Özel bir haberdi... Daha doğrusu bir televizyon kanalı, bu konuyu kendine özel haber yapmıştı...
"Yıllar öncesinde Türk Sinemasında birçok filmde başarılı rolleri olan falanca artist, şu an evinde bir lokma ekmeğe muhtaç halde" diyerek başlamıştı spiker... Doğrusu gerçekten merak ettim... Pek ismini hatırlayamamıştım ama, acaba yıllar öncesinin hangi artistiydi bu?
Derken ekrana görüntüler gelmeye başladı... Filmlerinden kesitler sundular önce... Yine çıkartamadım. Demek ki öyle pek başrol oyuncusu falan değilmiş...
Her neyse, peki şimdiki hali nasıldı? Bu kez kamera, bu bahtsız kadının kaldığı evi gösterdi. İşte o zaman içimden birşeyler kopup geldi... İzleyenler hatırlayacaklardır ama izlemeyenler için söylemek istiyorum; hani bazen açlık sınırında birkaç yaşlı insanın kaldığı metruk evler vardır ya, işte onlardan biriydi...
"Hey gidi yalan dünya hey!" dedim içimden... İşte birileri yıllar önce gençliğini, güzelliğini, şöhretini senden alıp tepe tepe kullanıyor. Ardından, yaşlanıp elden ayaktan düşünce de, insafsızca kendi haline terk ediveriyordu...
Sağolsunlar ki, bu haberi yapanlar, aynı zamanda onu alıp tedavi ettirmeyi de üstleniyorlardı... Ne de olsa bir insana yardım eli uzatılıyordu... İşte o zaman biraz olsun teselli buldum. "Artık bu televizyon kanalı, onun tedavisini de yaptırır, ona gerekli ilgiyi de gösterir" dedim... Yanılmamıştım.

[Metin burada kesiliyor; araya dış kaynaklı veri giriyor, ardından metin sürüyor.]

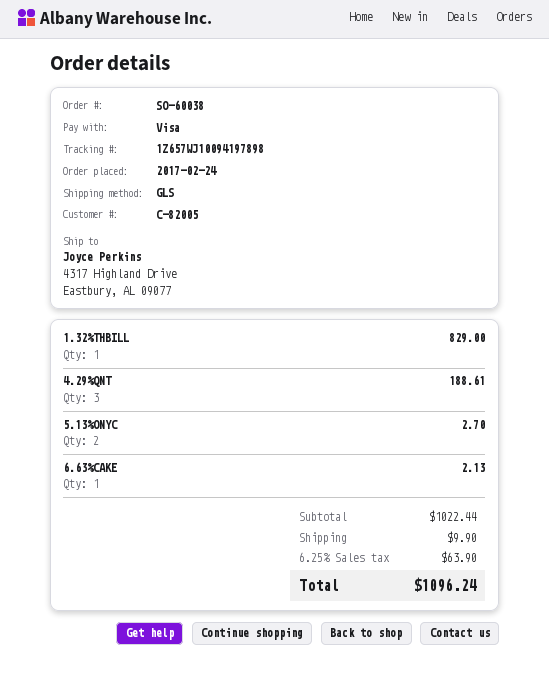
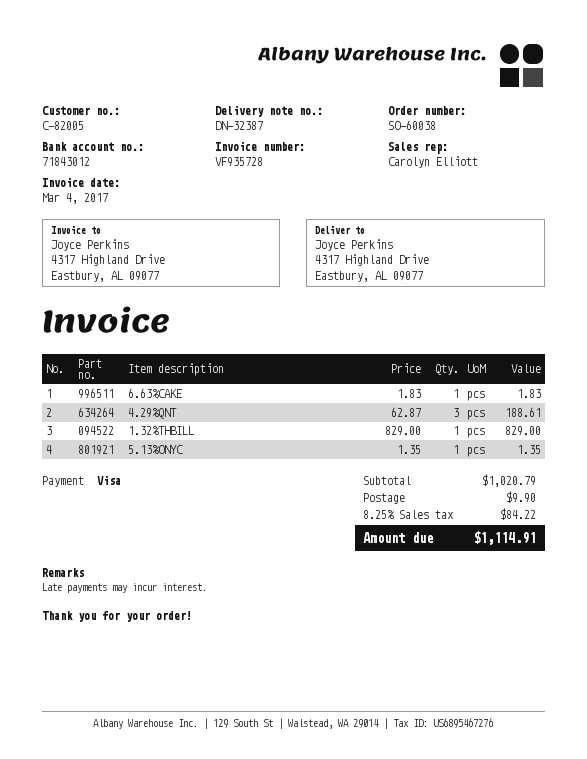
5.13%ONYC: 2 for 2.70 -> 1 for 1.35
6.63%CAKE: 1 for 2.13 -> 1 for 1.83
subtotal: 1022.44 -> 1020.79
tax: 6.25% = 63.90 -> 8.25% = 84.22
total: 1096.24 -> 1114.91

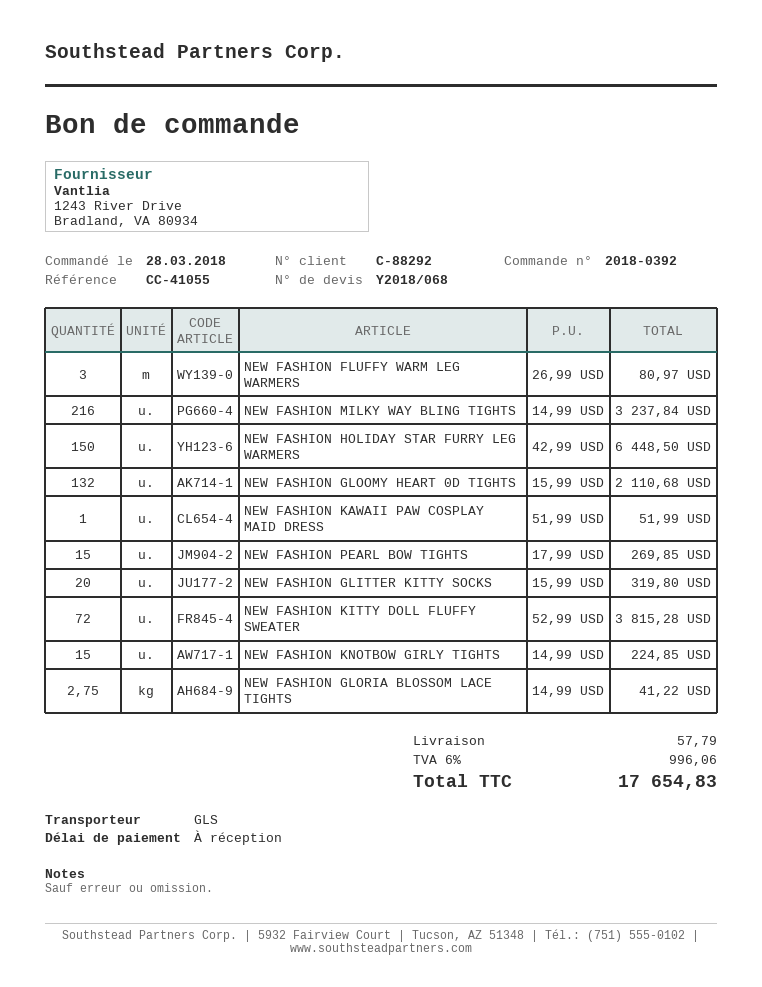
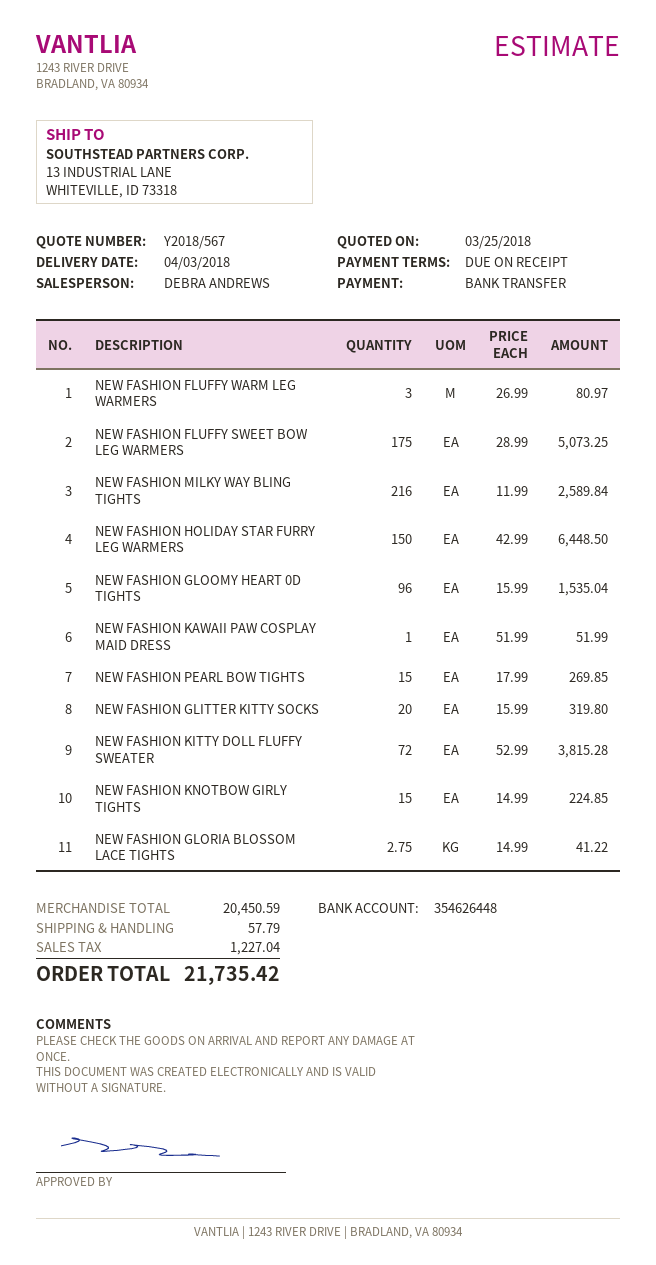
quote number: Y2018/068 -> Y2018/567
NEW FASHION MILKY WAY BLING TIGHTS: 216 x 14.99 = 3237.84 -> 216 x 11.99 = 2589.84
NEW FASHION GLOOMY HEART 0D TIGHTS: 132 x 15.99 = 2110.68 -> 96 x 15.99 = 1535.04
NEW FASHION FLUFFY SWEET BOW LEG WARMERS: none -> 175 x 28.99 = 5073.25
tax: 996.06 -> 1227.04
total: 17654.83 -> 21735.42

Aradan bir hafta mı ne geçmişti... Olacak ya, yine aynı ekranda, yine aynı haber... Bu kez daha da ilgilendim... Ama haberi izlemeye başladıktan sonra, hayretim bir kat daha arttı... Çünkü yılların şuh dilberi, şimdi belki de, açlıktan ve yoksulluktan değil, kendisine gösterilen vefasızlık ve ilgisizlikten dolayı ne kadar üzüldü ne kadar kahrolduysa, kafayı yemişti...
Hastanenin yatağında yatıyordu... Sanki iskelet gibi kalmış, kurumuş bir bedene sahipti... Saç baş darmadağınıktı... Hemen yanıbaşındaki spiker, onun o haline inat, alımlı mı alımlı, bakımlı mı bakımlı saçlarını geriye doğru attırarak haberini geçiyordu:
- Şimdi sayın seyirciler, hastamızı buradan alıp, ambulansla Bakırköy Ruh ve Sinir Hastalıkları Hastanesine götüreceğiz...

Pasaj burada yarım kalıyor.